____ Provided records
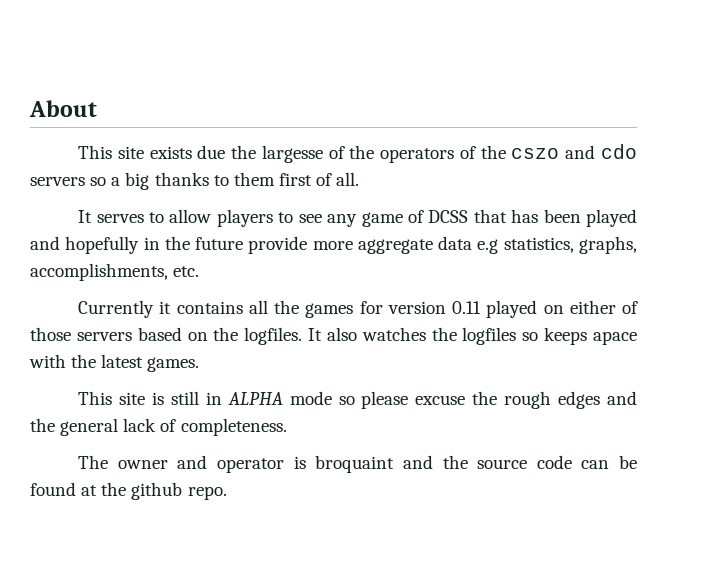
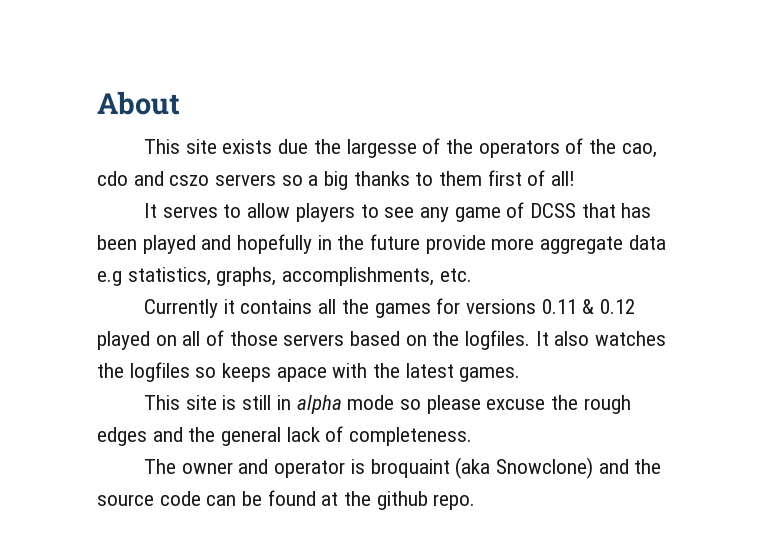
[511,144,638,159] cszo and cdo -> [621,143,657,158] [97,171,210,186] cao, cdo and cszo
[336,172,360,186] all. -> [551,171,576,186] all!
[387,301,482,314] version 0.11 -> [465,299,635,314] versions 0.11 & 0.12
[569,300,616,314] either -> [182,331,201,346] all
[227,392,283,405] ALPHA -> [296,395,342,414] alpha
(395, 464) none -> [455,457,593,479] (aka Snowclone)

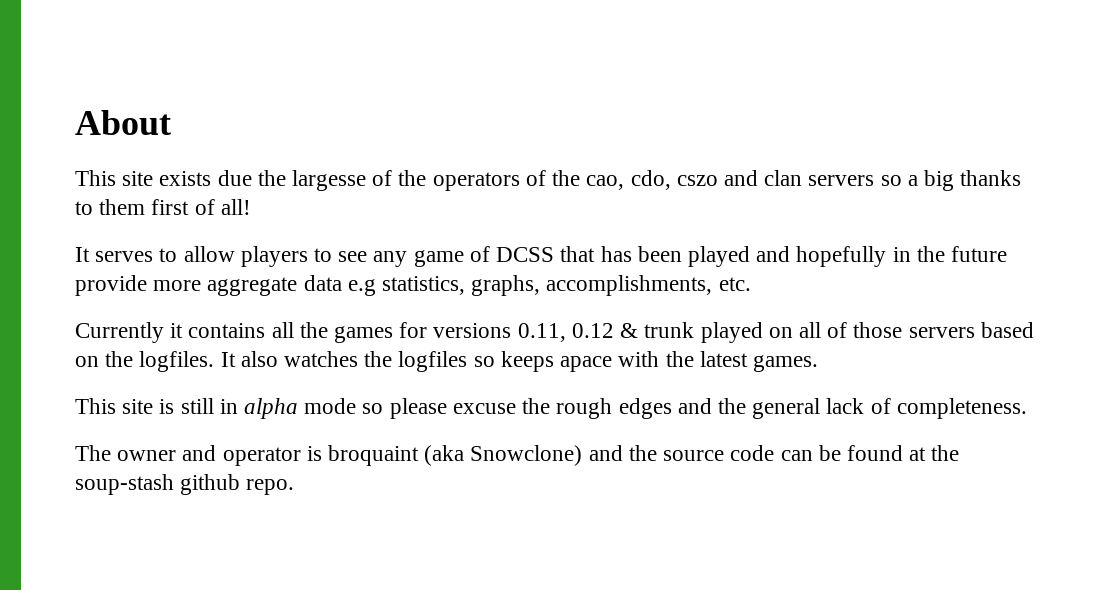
[97,171,210,186] cdo and cszo -> [630,170,803,190] cdo, cszo and clan
[541,299,635,314] 0.11 & 0.12 -> [517,322,695,342] 0.11, 0.12 & trunk
(372, 498) none -> [75,474,174,495] soup-stash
________
• **Exercise description**: State how many lines in the listing contain the word "none", and write nothing besides that number.

• **Response for this exercise**: 2